The business case for shop floor monitoring used to hinge on sensor procurement, PLC integration, and months of commissioning. For most mid-market manufacturers, that case was marginal: high upfront cost, long time-to-value, and significant IT involvement to integrate with production systems. The case for AI camera production monitoring using cameras already installed on the floor is structurally different, because the largest cost, the infrastructure, is already sunk.
This guide covers setup requirements, accuracy expectations, and ROI benchmarks for shop floor monitoring deployments built on existing camera infrastructure.
What does a camera-based shop floor monitoring system actually track?
A camera-based monitoring system extracts production intelligence from video feeds using AI inference at the edge. On a standard manufacturing floor, a properly positioned camera covering a machine station can track machine running state, cycle completion, operator presence, and process step compliance.
At the line level, camera coverage across a production line can track WIP accumulation between stations, identify which station is the constraint at any given moment, and measure takt adherence without manual observation.
At the plant level, aggregating camera data from all lines gives a plant manager real-time visibility into OEE by line, shift, and product type, without waiting for a shift-end data entry process.
Setup requirements: what your existing cameras need to support
Not all security cameras meet monitoring requirements without adjustment. Before deploying, assess three variables:
Positioning relative to work areas. Monitoring accuracy depends on camera view of the machine’s working zone, not the surrounding aisle. A camera covering a 15-metre aisle view is not useful for monitoring a specific press station. Repositioning may be needed for 30-40% of cameras.
Image quality and frame rate. 1080p resolution and 15fps or higher are the functional minimums. Most cameras installed after 2018 meet these specifications. Cameras below these thresholds produce reliable state monitoring but lose accuracy on process compliance checks.
Edge processing access. AI inference runs on edge devices placed on the camera network segment. These require power, rack space, and network access to the camera feeds. In most plants, the NVR room or server closet nearest the camera concentrations is the correct installation point.
Accuracy benchmarks: what to expect from camera-based monitoring
Based on deployments across manufacturing environments:
Machine state classification (running/stopped/transition) achieves 94-97% accuracy after calibration, with false-positive rates below 2% in stable lighting conditions.

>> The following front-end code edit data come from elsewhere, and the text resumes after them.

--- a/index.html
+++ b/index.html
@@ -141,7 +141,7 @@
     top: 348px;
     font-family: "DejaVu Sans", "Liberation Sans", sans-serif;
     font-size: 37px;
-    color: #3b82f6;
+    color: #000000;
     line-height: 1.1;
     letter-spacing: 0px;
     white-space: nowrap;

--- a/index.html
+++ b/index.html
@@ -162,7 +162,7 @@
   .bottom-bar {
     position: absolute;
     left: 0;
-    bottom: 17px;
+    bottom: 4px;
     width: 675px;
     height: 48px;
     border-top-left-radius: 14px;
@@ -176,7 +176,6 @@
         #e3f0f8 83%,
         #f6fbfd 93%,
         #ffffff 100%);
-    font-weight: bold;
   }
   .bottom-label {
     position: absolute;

Accuracy drops to 88-92% in environments with highly variable lighting, such as outdoor loading areas or plants with skylights that change dramatically through the day.

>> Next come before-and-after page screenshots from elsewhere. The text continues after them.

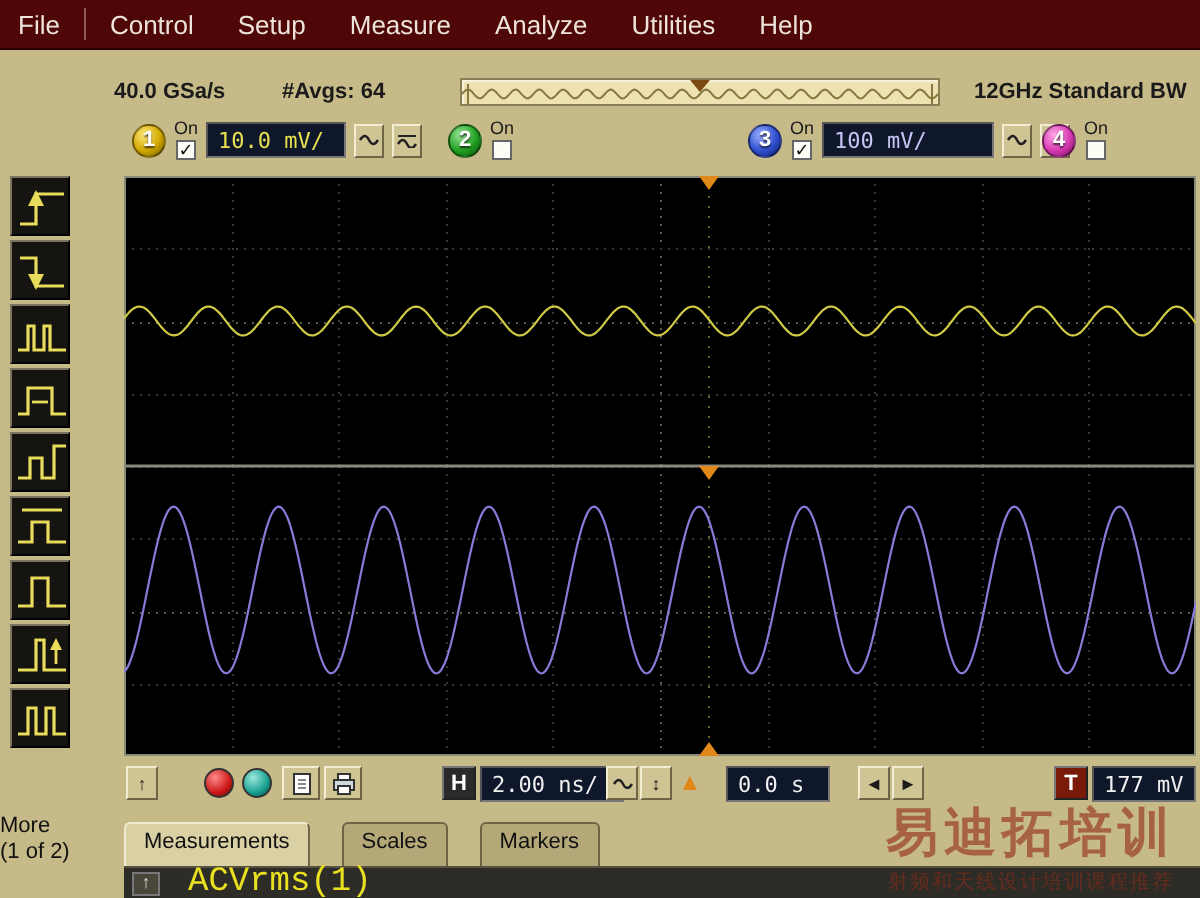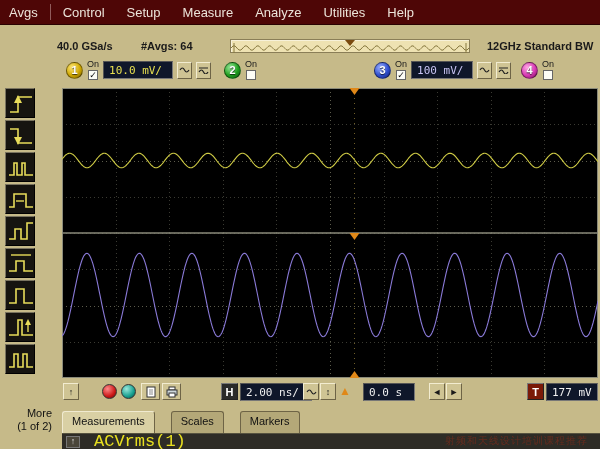--- a/index.html
+++ b/index.html
@@ -72,7 +72,7 @@
 <div class="screen">
 
   <div class="menubar">
-    <span class="mi">Avgs</span>
+    <span class="mi">File</span>
     <span class="mdiv"></span>
     <span class="mi">Control</span>
     <span class="mi">Setup</span>

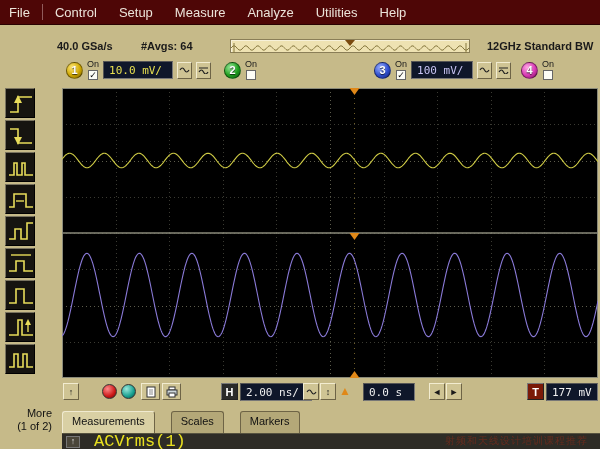--- a/index.html
+++ b/index.html
@@ -129,7 +129,7 @@
         <span class="onlbl">On</span>
         <span class="cb">✓</span>
       </div>
-      <div class="vbox c3t" style="width:62px">100 mV/</div>
+      <div class="vbox c3t" style="width:86px">100 mV/</div>
       <button class="sq">
           <svg width="11" height="8" viewBox="0 0 11 8">
             <path d="M1 4 Q3.5 0 5.5 4 T10 4" fill="none" stroke="#222" stroke-width="1.2"></path>

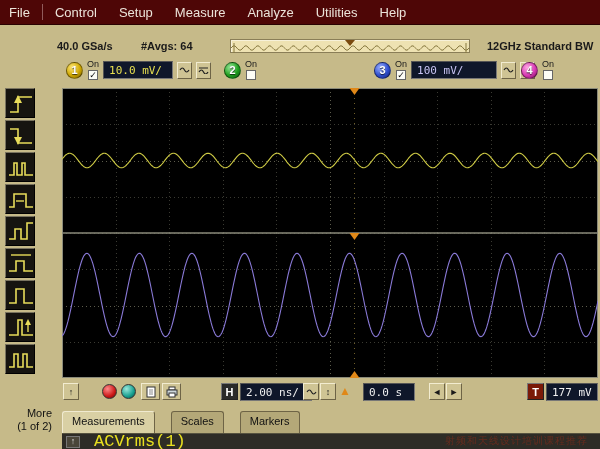--- a/index.html
+++ b/index.html
@@ -36,7 +36,7 @@
   
   .sidebar{position:absolute;left:0;top:88px;width:60px;height:360px}
   .sicon{position:absolute;left:5px;width:30px;height:30px;background:#161410;border:1px solid;border-color:#7a7460 #000 #000 #7a7460;cursor:pointer;padding:1px}
-  .more{position:absolute;left:0;top:319px;width:52px;display:flex;flex-direction:column;align-items:flex-end;font-size:11px;color:#111;cursor:pointer;line-height:13px}
+  .more{position:absolute;left:0;top:319px;width:52px;display:flex;flex-direction:column;align-items:flex-start;font-size:11px;color:#111;cursor:pointer;line-height:13px}
 
   
   .plot{position:absolute;left:62px;top:88px;width:536px;height:290px;background:#000;cursor:crosshair}

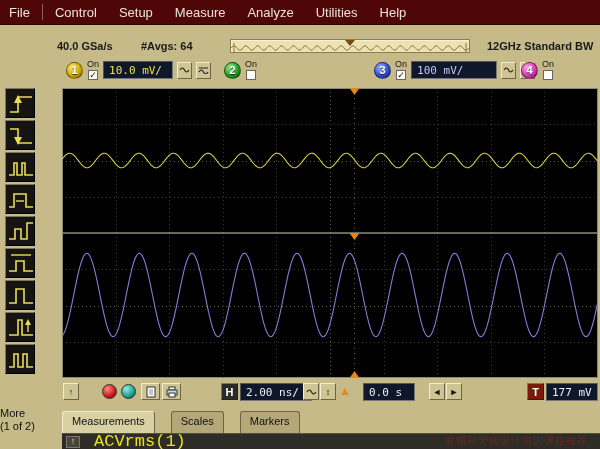--- a/index.html
+++ b/index.html
@@ -290,6 +290,7 @@
   </div>
 
   <div class="watermark">
+    <div class="wm1">易迪拓培训</div>
     <div class="wm2">射频和天线设计培训课程推荐</div>
   </div>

Cycle count accuracy against manual observation benchmarks at 96-99% for discrete manufacturing (press, injection mould, assembly) and 90-95% for continuous or semi-continuous processes where cycle boundaries are less visually distinct.
Process compliance checks (was a label applied, was a fastener inserted, was the component orientation correct) achieve 92-96% accuracy for binary checks under standard conditions.

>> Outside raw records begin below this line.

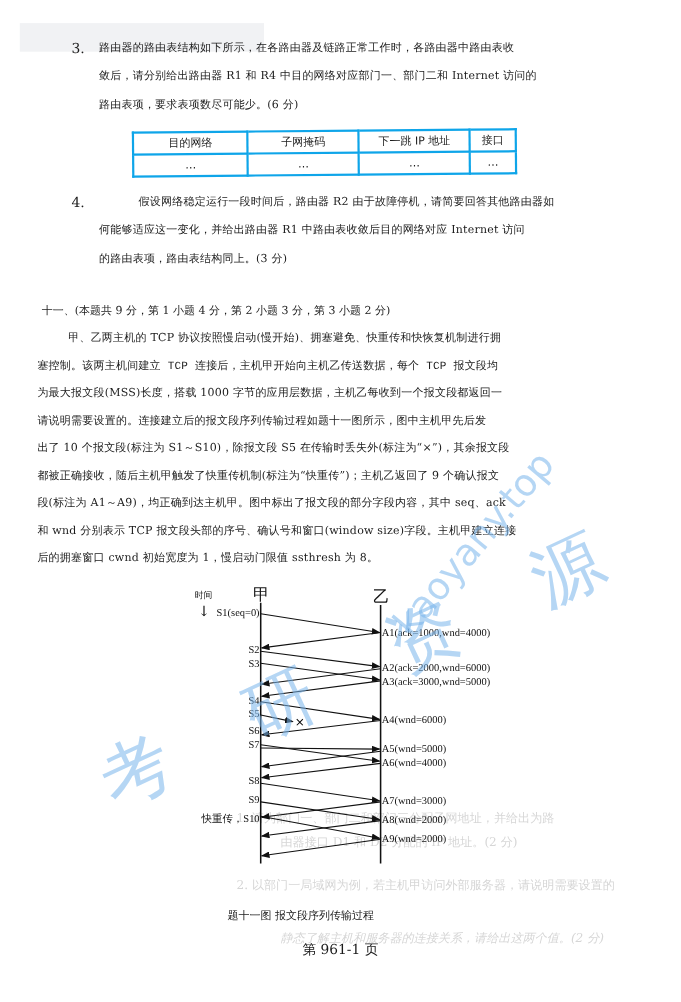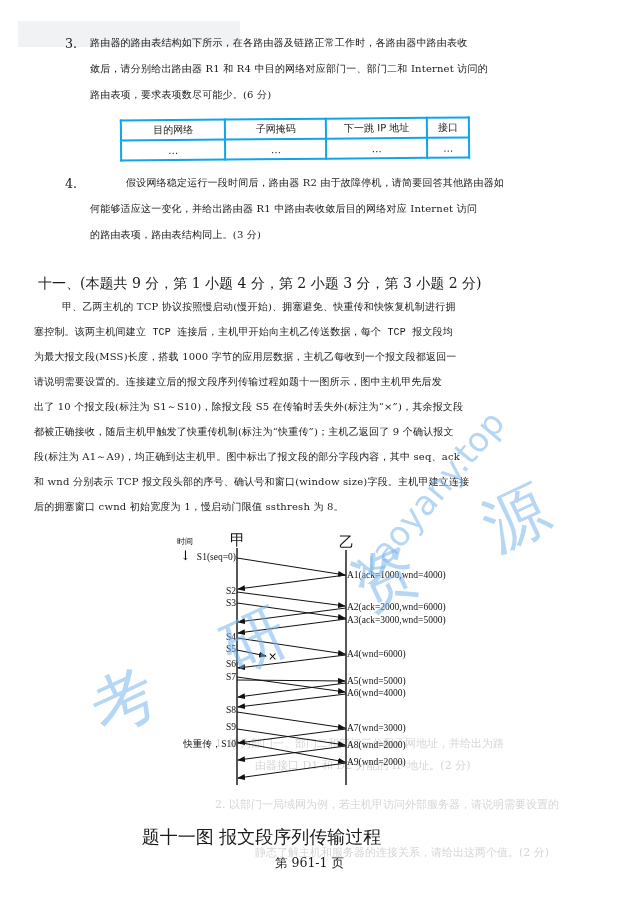--- a/index.html
+++ b/index.html
@@ -22,7 +22,7 @@
     transform: rotate(-0.5deg);
   }
   table.rt td { border: 2px solid #0ea5e9; text-align: center; height: 18px; padding: 0; }
-  .sec { position: absolute; font-size: 14px; font-weight: bold; }
+  .sec { position: absolute; font-size: 10px; font-weight: bold; }
   .diag { position: absolute; left: 0; top: 0; width: 619px; height: 911px; }
   .lbl { font-family: "Liberation Serif", serif; font-size: 9.5px; fill: #111; }
   .hdr { font-family: "DejaVu Sans", sans-serif; font-size: 15px; fill: #111; }

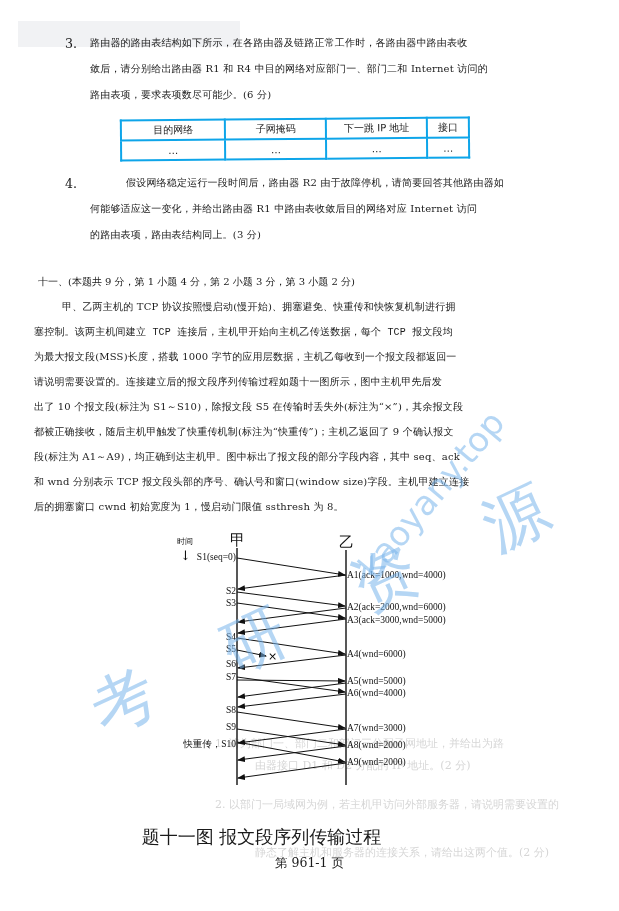--- a/index.html
+++ b/index.html
@@ -26,7 +26,7 @@
   .diag { position: absolute; left: 0; top: 0; width: 619px; height: 911px; }
   .lbl { font-family: "Liberation Serif", serif; font-size: 9.5px; fill: #111; }
   .hdr { font-family: "DejaVu Sans", sans-serif; font-size: 15px; fill: #111; }
-  .cap { position: absolute; left: 4px; width: 515px; text-align: center; top: 825px; font-size: 18px; }
+  .cap { position: absolute; left: 16px; width: 515px; text-align: center; top: 825px; font-size: 10px; }
   .foot { position: absolute; left: 0; width: 619px; text-align: center; top: 855px; font-size: 12.5px; }
   .wm { position: absolute; color: rgba(120,180,235,0.55); font-family: "DejaVu Sans", sans-serif; pointer-events: none; }
 </style>

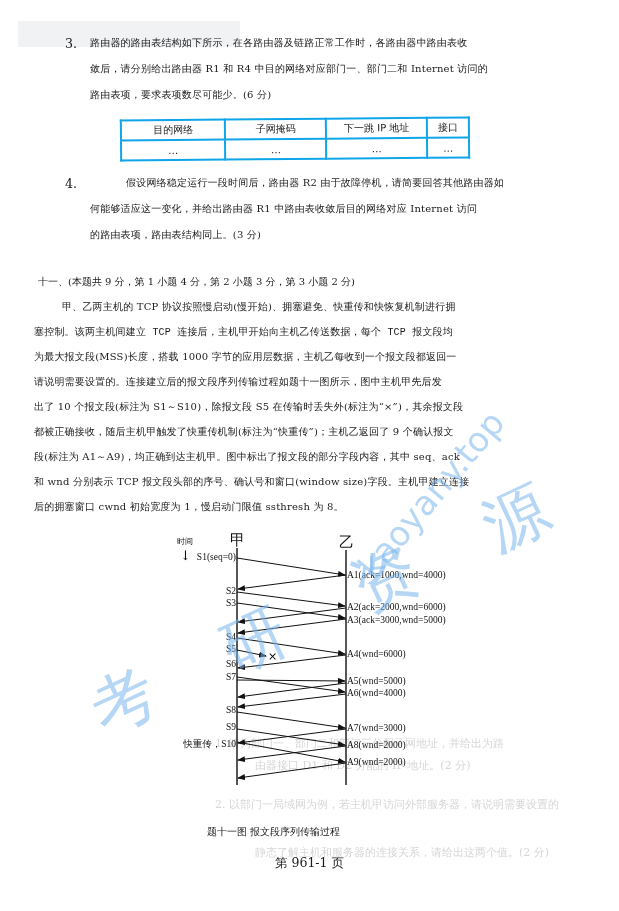--- a/index.html
+++ b/index.html
@@ -38,7 +38,7 @@
 <div class="bleed" style="left:215px;top:736px;">1. 请为部门一、部门二和部门三分配子网地址，并给出为路</div>
 <div class="bleed" style="left:255px;top:758px;">由器接口 D1 和 D2 分配的 IP 地址。(2 分)</div>
 <div class="bleed" style="left:215px;top:797px;">2. 以部门一局域网为例，若主机甲访问外部服务器，请说明需要设置的</div>
-<div class="bleed" style="left:255px;top:845px;">静态了解主机和服务器的连接关系，请给出这两个值。(2 分)</div>
+<div class="bleed" style="left:255px;top:845px;font-style:italic;">静态了解主机和服务器的连接关系，请给出这两个值。(2 分)</div>
 
 <div class="num" style="left:65px;top:36px;">3.</div>
 <div class="line" style="left:90px;top:36px;">路由器的路由表结构如下所示，在各路由器及链路正常工作时，各路由器中路由表收</div>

ROI benchmarks from camera-based monitoring deployments
ROI from production monitoring comes from three categories of value:
OEE improvement. In deployments where monitoring replaced no previous system, OEE improvements of 4-8 percentage points in the first six months are typical. A 4-point OEE improvement on a line running 100 units per hour at an average margin of Rs 500 per unit generates Rs 4,800 in recovered margin per 24-hour day.
Reduced quality escape investigation time. When a quality escape occurs, the investigation requires tracing the production event to a specific time, machine, and operator sequence. Manual investigation on a floor without monitoring takes 4-8 hours on average. Camera monitoring with timestamped event logs reduces this to 20-40 minutes.
Changeover time reduction. Camera-based monitoring identifies changeover sequence deviations and measures changeover duration automatically. Plants that use this data to run SMED exercises achieve 15-25% changeover time reductions within 90 days.
How Nagare runs on existing infrastructure
Nagare connects to existing CCTV feeds through standard RTSP protocols, adding an operational intelligence layer without disrupting security recording. The platform runs edge inference on Jidoka hardware that installs in the NVR room and surfaces production dashboards, machine-level OEE, and process compliance alerts through a browser-based interface accessible to supervisors on the floor and managers in the office.